MaxwellBuchanan, Jun 05 2017
  

       ... unless you're the pilot.   

       Of the many advantages of private aviation, not the least is the ability to waddle out onto the apron laden down with cellphones, large bottles of liquids, tablet computers, sets of chef's knives, pyrotechnics, electrician's tools and a 28mm flare gun in your flight case in the sure and certain knowledge when you settle in to your seat that the aircraft is going to go where you steer it.   

       // Shirley it's up to the bloody airlines to figure out a reasonably reliable way to distinguish a laptop from a bomb? //   

       Oh, they did that years ago. Unfortunately it involves "employing staff who aren't total numpties", an approach which was found to adversely affect the surplus profit available to pay for big dinners for the directors, so it was quietly dropped in favour of just inflicting more delay, discomfort and inconvenience on passengers.   

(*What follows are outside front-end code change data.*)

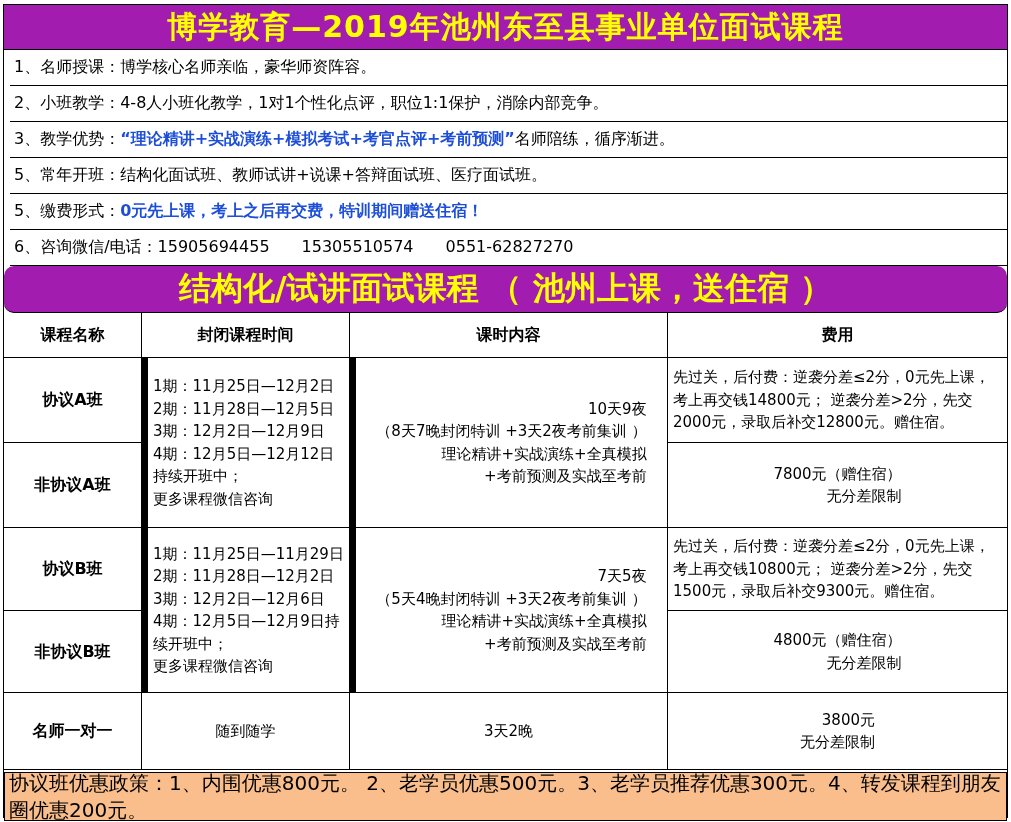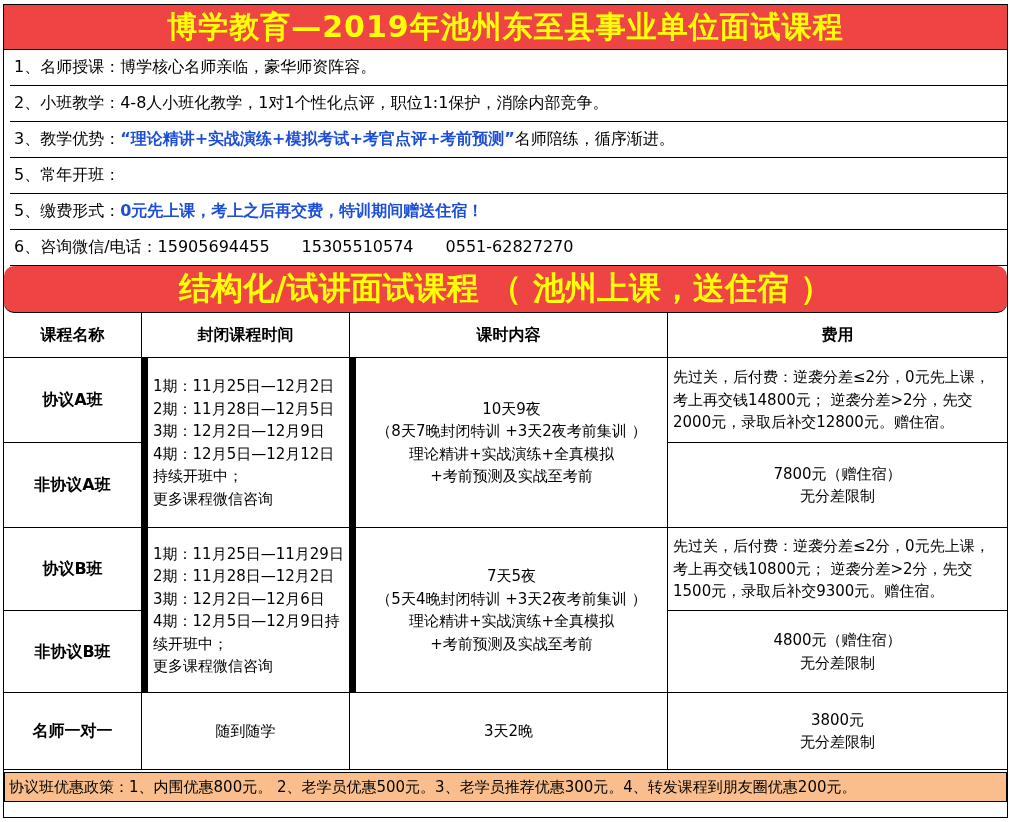"博学教育—2019年池州东至县事业单位面试课程" .banner { background: #ef4444 -> #a21caf }
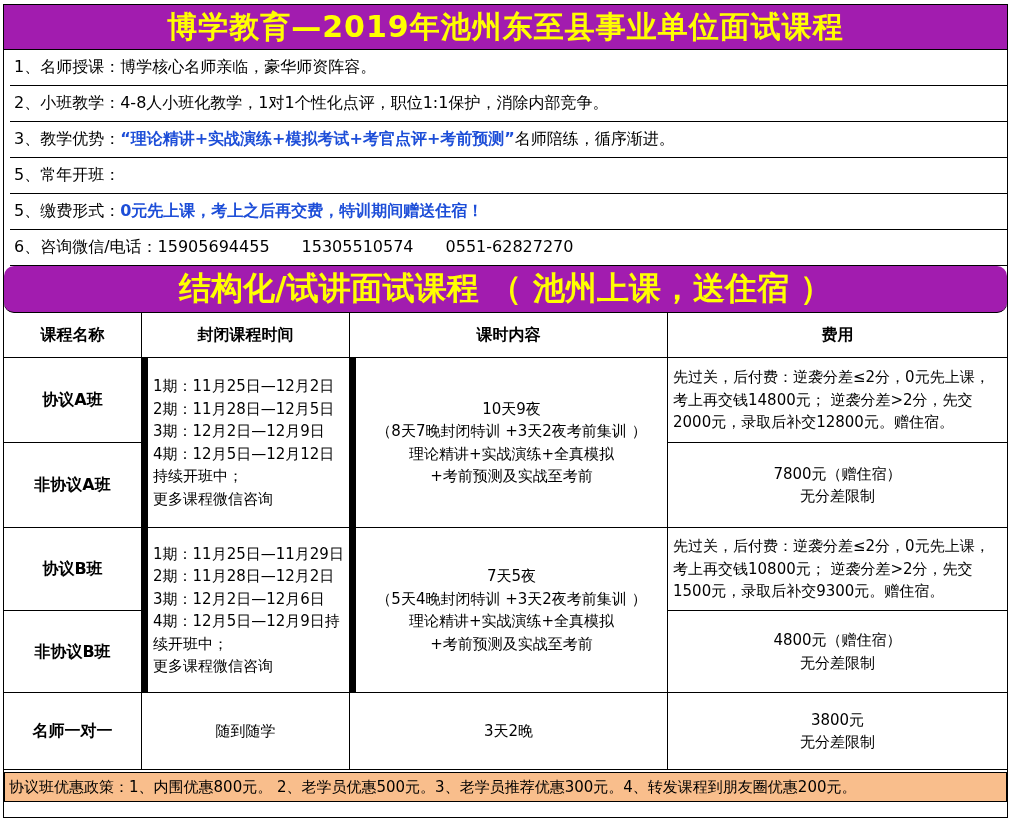"结构化面试班、教师试讲+说课+答辩面试班、医疗面试班。" span { html: none -> <span>结构化面试班、教师试讲+说课+答辩面试班、医疗面试班。</span> }
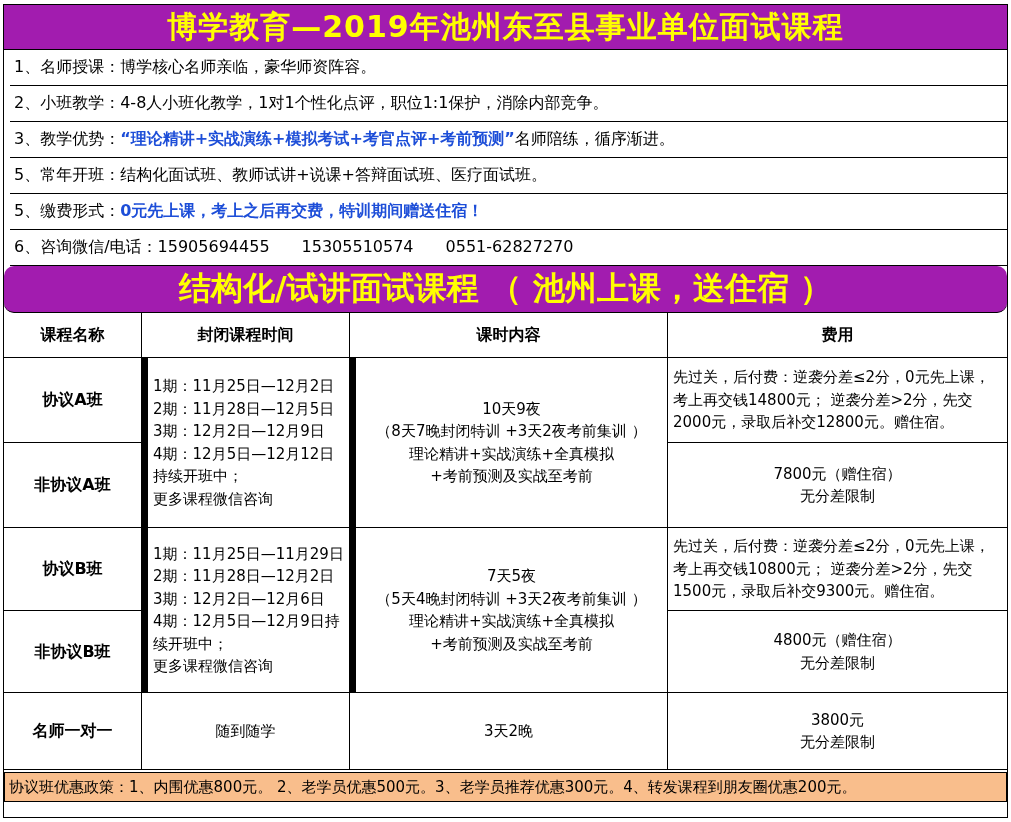"课程名称" .cell { text-align: center -> right }
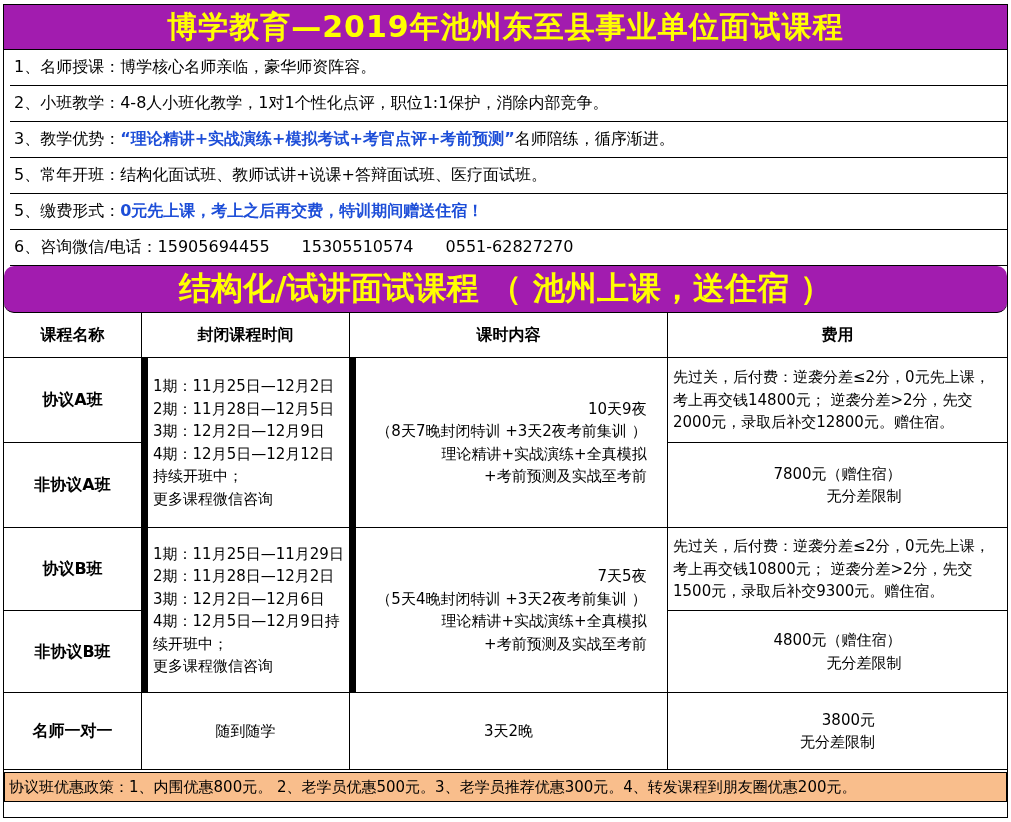"协议班优惠政策：1、内围优惠800元。" .footer { font-size: 15px -> 20px; height: 30px -> 49px }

       Not surprisingly, the technique was pioneered and championed by British Airways, who to this day are leaders in the field.   

       // If they can't do that, I have very little optimism about their ability to get airborne in the first place. //   

       Now, at last, you start to understand...   

       // Also, what's to stop a laptop from exploding in the baggage hold? //   

       Wishful thinking, mostly.   

       // following a cavity search. //   

       If smugglers can swallow packages of narcotics, then terrorists can swallow packages of explosives. The internal suicide bomb has already been shown to be entirely practical, and can evade all current detection systems. It just hasn't been deployed in the field yet, but that's only a matter of time.
8th of 7, Jun 05 2017
  

       Wasn't there some Arab bloke who did that with a bunch of explosives stuffed up his distal end? Set them off when shaking hands with some prince. If I recall, the only result was a sort of a "whump", and the bomber levitated a few inches before coming down dead.   

       If that report is true, we ought to look into the possibility of making body armour out of Arabs, since they seem very effective at absorbing explosions.
MaxwellBuchanan, Jun 05 2017
  

       I have yet to hear about a suicide bomber who can stuff a laptop where the sun don't shine.   

       Maybe that Arab bloke mistook his device with a real laptop?
Ling, Jun 05 2017
  

       Apparently it was Abdullah al Asiri. Total damage to his target was an injured finger. Total damage to al Asiri was more significant. He was carrying a bomb in a body cavity. ("Rectum?" "Yes, blew 'em right off.")
MaxwellBuchanan, Jun 05 2017
  

       "...he surprised me by blowing himself up" ...   

       Prince Nayef, target, who receives the Understatement of the Year award for 2009.
FlyingToaster, Jun 05 2017
  

       Prince Nayef is no doubt a man not easily surprised; even less so after the incident. A variation of the Queen's standard questions when meeting the public (There are two, "Have you been waiting long ?" and "Have you come far ?") perhaps needs to be augmented with "Hello, have you stuffed any explosives up you arse today ?"
8th of 7, Jun 05 2017
  

       Interestingly, a 2013 article in The Telegraph about body-cavity explosives cites one Andy Oppenheimer as an explosives expert. Perhaps such expertise is hereditary.   

       The same article also says "There are currently deeply serious concerns over body cavities ... being used to hide explosives". Charmingly, that quote comes from a Mr. Beaver.